I'm curious, why did you go with the MinHeap instead of the IntervalHeap for your path ordering? Surely IntervalHeap can be kept pruned and small, resulting in less overhead?
I hadn't actually thought to try that. The IntervalHeap is something I added specifically when I was thinking about implementing to search iterator, rather than optimizing the search steps themselves.
I just tried it right now. Turns out that the more complex procedure to maintain the IntervalHeap's ordering adds more cost than is saved by keeping the path ordering queue pruned, at least for this size of tree in the 'standard' data set.
I tried two seperate approaches of using the IntervalHeap to keep that queue pruned:
- Remove any paths which are now known to be too distant, whenever we finish processing a leaf node (aka, always keep it pruned as much as possible)
- When we're adding a new path to the queue, if the furthest path in the queue is too distant, replace it to avoid growing the heap (aka, don't actively prune it, merely don't grow it if we can avoid it)
Both approaches performed worse overall than the unpruned MinHeap. Even if I do a run with JIT warmup allowed to compensate for the IntervalHeap's more complex code, it still performs slightly worse on average. When the JIT warmup is allowed however, the "worst case" time appears to improve though, just not the average.
How about keeping a flag in your leaf node processing so that you only try pruning if you added a new item?
Just tried that. The pruning is still not paying off compared to the extra overhead of the IntervalHeap.
And how about if you just use the IntervalHeap, but don't try any pruning? I'm curious whether the pruning is slow, or the different heap.
I was thinking it was the different heap... but actually turns out the heaps are approximately the same performance, with the difference being the pruning:
- #1 Rednaxela's kd-tree (3rd gen, Interval Heap) [0.0290] - #2 Rednaxela's kd-tree (3rd gen) [0.0290] - #3 Rednaxela's kd-tree (3rd gen, Interval Heap, Prune When Points Added) [0.0293] - #4 Rednaxela's kd-tree (3rd gen, Interval Heap, Avoid Growing Heap When Possible) [0.0294] - #5 Skilgannon's Cache-hit KDTree [0.0296]
I've added this KD-tree to my bot as I do a ground-up rewrite of it. I'm not even to the point of extracting k.n.n. data from the tree yet, I was just in the process of testing dropping data into the tree, and noticed something odd. The tree isn't pruning when locationCount exceeds sizeLimit. Or if it is, then it's not being reflected in the value of locationCount.
I've set sizeLimit in the tree instantiation to a mere 35 as a test, and by the end of a 35 round match against Walls, the tree reports containing nearly 2000 nodes. After reading through the code, I don't see a lower bound on pruning the tree other than bucketSize, which is only 24 anyway. I've added a debug print message, and removeOld() is definitely being called, but is returning before the "weird" comment at the end of that method....

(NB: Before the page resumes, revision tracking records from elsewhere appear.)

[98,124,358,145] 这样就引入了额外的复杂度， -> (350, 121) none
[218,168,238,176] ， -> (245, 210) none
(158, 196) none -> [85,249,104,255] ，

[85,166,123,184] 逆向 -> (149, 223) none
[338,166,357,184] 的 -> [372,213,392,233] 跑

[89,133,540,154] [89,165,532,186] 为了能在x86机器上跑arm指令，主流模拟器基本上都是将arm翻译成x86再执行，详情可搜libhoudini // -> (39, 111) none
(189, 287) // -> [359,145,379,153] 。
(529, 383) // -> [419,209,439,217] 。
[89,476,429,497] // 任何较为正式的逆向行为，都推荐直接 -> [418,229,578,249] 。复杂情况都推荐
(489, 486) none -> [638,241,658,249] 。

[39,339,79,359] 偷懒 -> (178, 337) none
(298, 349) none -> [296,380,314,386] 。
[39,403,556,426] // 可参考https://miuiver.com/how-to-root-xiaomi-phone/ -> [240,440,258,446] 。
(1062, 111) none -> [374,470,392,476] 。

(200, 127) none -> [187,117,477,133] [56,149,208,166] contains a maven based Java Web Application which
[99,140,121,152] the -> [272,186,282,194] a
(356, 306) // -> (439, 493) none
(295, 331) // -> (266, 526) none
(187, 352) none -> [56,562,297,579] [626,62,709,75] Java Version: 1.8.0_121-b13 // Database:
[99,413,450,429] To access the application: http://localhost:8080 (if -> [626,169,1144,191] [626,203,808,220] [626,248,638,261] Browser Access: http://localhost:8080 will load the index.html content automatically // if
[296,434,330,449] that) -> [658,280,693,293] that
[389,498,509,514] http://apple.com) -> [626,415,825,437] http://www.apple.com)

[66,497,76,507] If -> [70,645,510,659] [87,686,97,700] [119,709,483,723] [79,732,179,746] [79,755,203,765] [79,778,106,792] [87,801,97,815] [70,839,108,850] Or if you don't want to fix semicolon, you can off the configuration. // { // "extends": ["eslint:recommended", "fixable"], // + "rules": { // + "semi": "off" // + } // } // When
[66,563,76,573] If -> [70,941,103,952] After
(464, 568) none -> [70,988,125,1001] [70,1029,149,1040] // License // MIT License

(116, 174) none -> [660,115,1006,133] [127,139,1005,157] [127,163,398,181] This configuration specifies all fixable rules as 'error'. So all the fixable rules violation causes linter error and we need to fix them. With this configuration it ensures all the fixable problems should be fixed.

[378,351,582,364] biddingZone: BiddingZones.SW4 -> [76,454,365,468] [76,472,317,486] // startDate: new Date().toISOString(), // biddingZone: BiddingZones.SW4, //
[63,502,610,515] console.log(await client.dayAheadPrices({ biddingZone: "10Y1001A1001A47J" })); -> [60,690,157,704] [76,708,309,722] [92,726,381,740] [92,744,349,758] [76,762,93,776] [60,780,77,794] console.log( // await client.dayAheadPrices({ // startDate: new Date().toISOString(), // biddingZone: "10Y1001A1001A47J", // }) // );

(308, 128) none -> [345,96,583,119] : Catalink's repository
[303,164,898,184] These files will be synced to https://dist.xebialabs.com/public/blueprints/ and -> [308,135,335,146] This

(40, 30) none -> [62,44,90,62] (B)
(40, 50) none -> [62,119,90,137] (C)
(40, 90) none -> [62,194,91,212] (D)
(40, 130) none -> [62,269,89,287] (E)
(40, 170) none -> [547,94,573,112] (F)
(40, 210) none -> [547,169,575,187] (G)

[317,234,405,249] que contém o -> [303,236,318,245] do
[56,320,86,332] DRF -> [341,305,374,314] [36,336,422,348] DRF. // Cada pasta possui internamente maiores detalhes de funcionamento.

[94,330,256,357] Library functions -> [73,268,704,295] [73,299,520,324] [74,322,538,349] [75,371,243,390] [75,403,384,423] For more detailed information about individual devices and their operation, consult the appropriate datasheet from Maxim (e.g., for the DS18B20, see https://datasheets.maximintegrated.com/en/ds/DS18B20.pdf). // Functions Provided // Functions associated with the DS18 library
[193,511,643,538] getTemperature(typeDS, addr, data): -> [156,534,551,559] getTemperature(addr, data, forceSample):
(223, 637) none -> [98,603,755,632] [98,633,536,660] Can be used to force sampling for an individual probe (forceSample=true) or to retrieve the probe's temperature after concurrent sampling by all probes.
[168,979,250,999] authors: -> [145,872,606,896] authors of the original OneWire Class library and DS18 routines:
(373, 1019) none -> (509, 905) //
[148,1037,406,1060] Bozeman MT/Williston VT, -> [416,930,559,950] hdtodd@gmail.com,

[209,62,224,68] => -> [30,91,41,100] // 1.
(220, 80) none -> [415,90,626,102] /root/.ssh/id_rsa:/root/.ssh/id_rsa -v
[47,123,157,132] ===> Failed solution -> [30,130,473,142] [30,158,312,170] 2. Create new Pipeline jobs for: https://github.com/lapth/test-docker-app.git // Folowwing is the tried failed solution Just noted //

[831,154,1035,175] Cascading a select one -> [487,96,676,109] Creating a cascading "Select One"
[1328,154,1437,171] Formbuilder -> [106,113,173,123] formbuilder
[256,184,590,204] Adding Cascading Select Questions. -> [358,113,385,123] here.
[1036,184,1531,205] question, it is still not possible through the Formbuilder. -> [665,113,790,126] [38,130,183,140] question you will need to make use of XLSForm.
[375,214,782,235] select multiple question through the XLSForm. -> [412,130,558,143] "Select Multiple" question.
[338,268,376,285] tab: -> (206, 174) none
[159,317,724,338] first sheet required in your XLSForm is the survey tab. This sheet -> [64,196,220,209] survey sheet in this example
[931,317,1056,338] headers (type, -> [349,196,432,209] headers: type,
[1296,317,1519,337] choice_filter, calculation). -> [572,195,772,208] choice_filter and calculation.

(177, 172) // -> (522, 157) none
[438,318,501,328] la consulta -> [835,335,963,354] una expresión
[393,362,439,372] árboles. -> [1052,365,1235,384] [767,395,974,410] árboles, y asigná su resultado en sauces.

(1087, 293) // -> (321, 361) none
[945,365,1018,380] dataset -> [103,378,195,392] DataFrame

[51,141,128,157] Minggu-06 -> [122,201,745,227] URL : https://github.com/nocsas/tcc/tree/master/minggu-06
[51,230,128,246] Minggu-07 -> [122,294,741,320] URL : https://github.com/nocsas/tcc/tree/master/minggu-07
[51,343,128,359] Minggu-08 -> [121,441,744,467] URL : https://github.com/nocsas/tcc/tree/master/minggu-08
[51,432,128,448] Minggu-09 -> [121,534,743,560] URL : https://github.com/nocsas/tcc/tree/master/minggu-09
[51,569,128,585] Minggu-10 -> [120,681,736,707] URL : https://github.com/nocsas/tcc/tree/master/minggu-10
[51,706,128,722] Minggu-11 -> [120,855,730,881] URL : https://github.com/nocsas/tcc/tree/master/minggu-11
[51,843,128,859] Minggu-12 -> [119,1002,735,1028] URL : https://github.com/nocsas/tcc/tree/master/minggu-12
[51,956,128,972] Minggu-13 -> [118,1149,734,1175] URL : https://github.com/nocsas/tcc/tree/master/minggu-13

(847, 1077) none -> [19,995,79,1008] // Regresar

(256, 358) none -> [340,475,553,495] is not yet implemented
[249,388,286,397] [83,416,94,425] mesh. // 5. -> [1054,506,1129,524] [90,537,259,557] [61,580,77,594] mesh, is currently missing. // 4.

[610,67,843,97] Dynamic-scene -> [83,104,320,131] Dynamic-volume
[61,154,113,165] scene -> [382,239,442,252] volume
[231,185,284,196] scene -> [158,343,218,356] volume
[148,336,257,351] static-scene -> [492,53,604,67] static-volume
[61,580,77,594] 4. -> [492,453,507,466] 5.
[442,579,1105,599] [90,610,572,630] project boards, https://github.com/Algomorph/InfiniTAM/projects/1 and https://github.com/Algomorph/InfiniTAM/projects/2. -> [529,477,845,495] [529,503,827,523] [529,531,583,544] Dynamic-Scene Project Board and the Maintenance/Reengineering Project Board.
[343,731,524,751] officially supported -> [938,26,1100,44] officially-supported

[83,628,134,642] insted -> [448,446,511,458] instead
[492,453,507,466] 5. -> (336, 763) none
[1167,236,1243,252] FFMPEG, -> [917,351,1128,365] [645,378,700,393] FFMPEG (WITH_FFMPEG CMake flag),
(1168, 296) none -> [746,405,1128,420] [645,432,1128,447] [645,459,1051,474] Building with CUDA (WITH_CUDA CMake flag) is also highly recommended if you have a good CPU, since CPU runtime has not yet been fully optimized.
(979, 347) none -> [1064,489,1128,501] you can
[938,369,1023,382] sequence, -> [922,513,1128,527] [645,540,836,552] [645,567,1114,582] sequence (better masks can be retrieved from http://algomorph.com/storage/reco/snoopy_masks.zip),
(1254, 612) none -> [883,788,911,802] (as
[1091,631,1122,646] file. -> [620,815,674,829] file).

I'm sure I'm missing something... but what? Should I presume this is working as intended, despite the reported size() growing without bound?
Okay. A bit of testing with grabbing knn's via nearestNeighbor() shows that even if I request more knn points than. sizeLimit, the function only returns <= sizeLimit points. Excellent! So, is it problematic that locationCount (and thus the output of size() )is going to head without limit for Integer.MAX_VALUE and never gets decremented to reflect the current actual size of the tree? The former isn't much of a concern, RC matches are never that long.. but the latter?
I found the error. In method RemoveOld, the loop condition of the decrementing loop should be
cursor != null // OK
instead of
cursor.parent != null // WRONG
This prevented the count in the root node of being decremented.
Whole loop (corrected):
do { cursor.locationCount--; cursor = cursor.parent; } while (cursor != null);
Also RemoveOld does not adapt minLimit and maxLimit. I don't know what the impact of this would be in practice.
Hey, thanks for finding that bug.
By the way, just so you know, the version with the code on the page is not the version I actively use anymore. The "up to date" version is here under the java package "ags.utils.dataStructures.trees.thirdGenKD". This version is a re-write what is cleaner (IMO anyway), slightly faster, though with a slightly different feature set. It's missing that "remove old elements beyond a size limit" feature because nobody I knew of was using it at the time, but it has some additional features like an iterator to allow one to iterate over the nearest points in sorted order, and if you stop early it saves a notable amount of cpu. The advantage of this iterator is that it can be significantly faster in situations where the number of points you need is uncertain until looking at the closest few points (i.e. if you're filtering out some of the points after the k-nn search based on some other criteria).
Hey Rednaxela,
I'm switching over to your 3rd gen tree, and had a question re: your statement here:
"... it has some additional features like an iterator to allow one to iterate over the nearest points in sorted order, and if you stop early it saves a notable amount of cpu."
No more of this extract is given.